Change detection data
+-------+

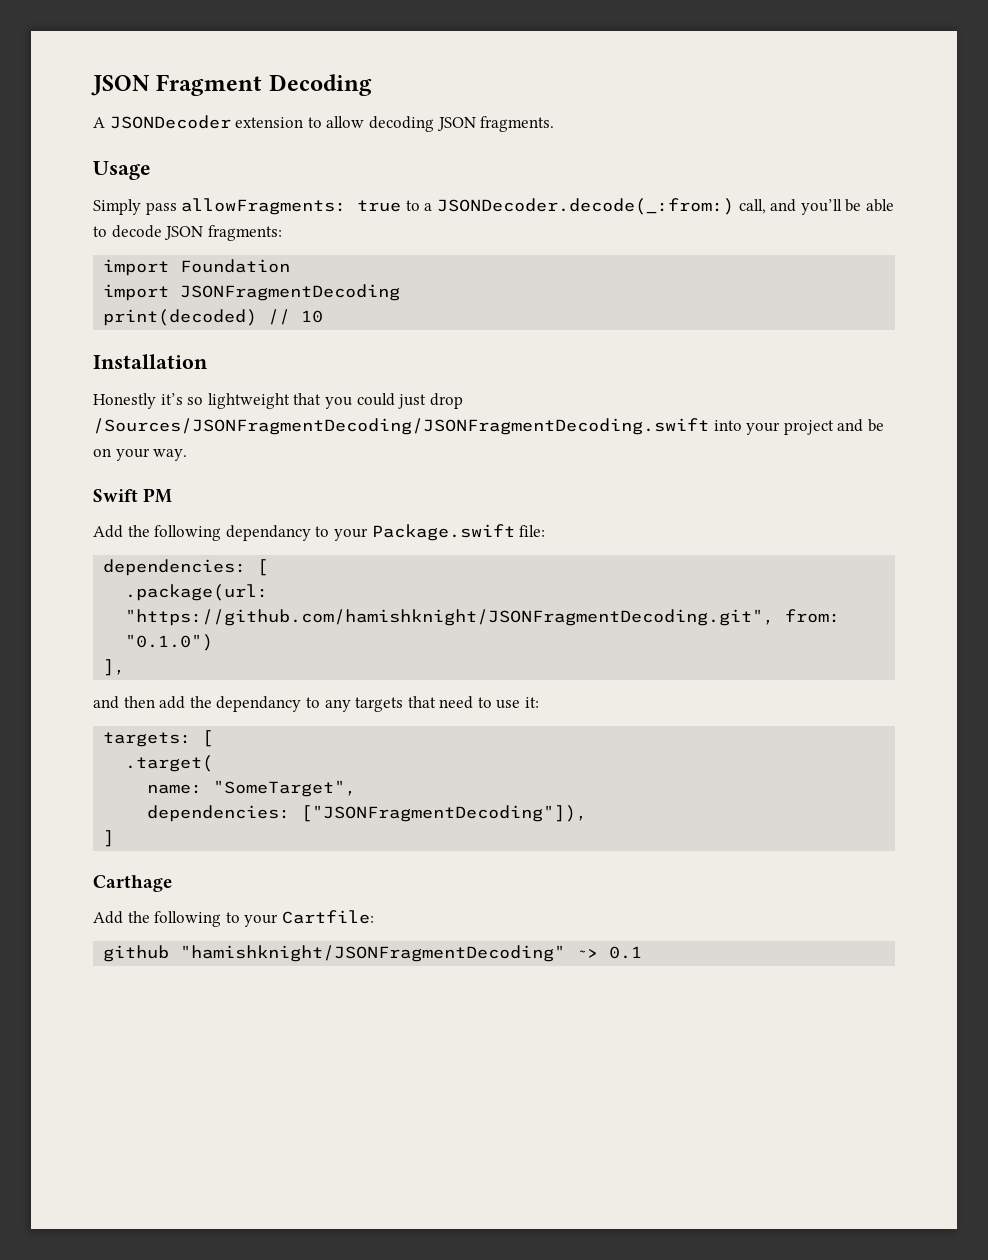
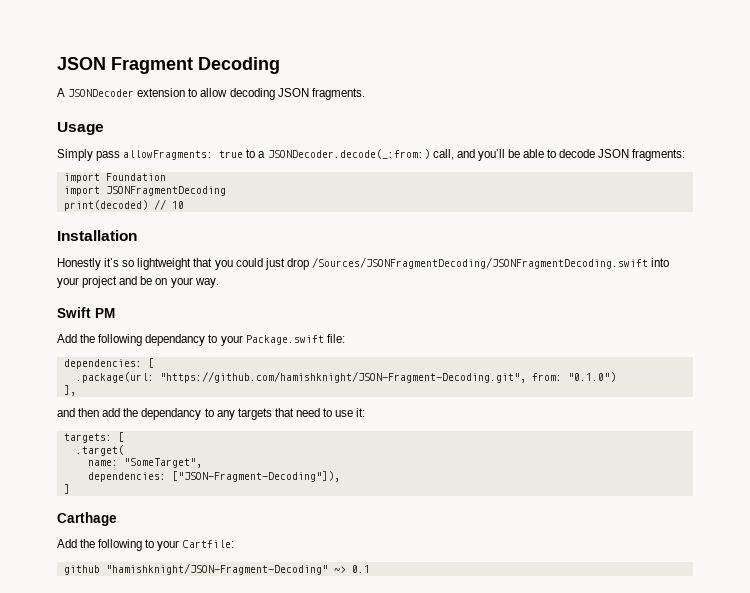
- .package(url: "https://github.com/hamishknight/JSONFragmentDecoding.git", from: "0.1.0")
+ .package(url: "https://github.com/hamishknight/JSON-Fragment-Decoding.git", from: "0.1.0")
- dependencies: ["JSONFragmentDecoding"]),
+ dependencies: ["JSON-Fragment-Decoding"]),
- github "hamishknight/JSONFragmentDecoding" ~> 0.1
+ github "hamishknight/JSON-Fragment-Decoding" ~> 0.1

+-------+

INSTRUCTIONS FOR THE TASK: What lines of the data contain the string "https"? List them.

EXERCISE RESULT:
- .package(url: "https://github.com/hamishknight/JSONFragmentDecoding.git", from: "0.1.0")
+ .package(url: "https://github.com/hamishknight/JSON-Fragment-Decoding.git", from: "0.1.0")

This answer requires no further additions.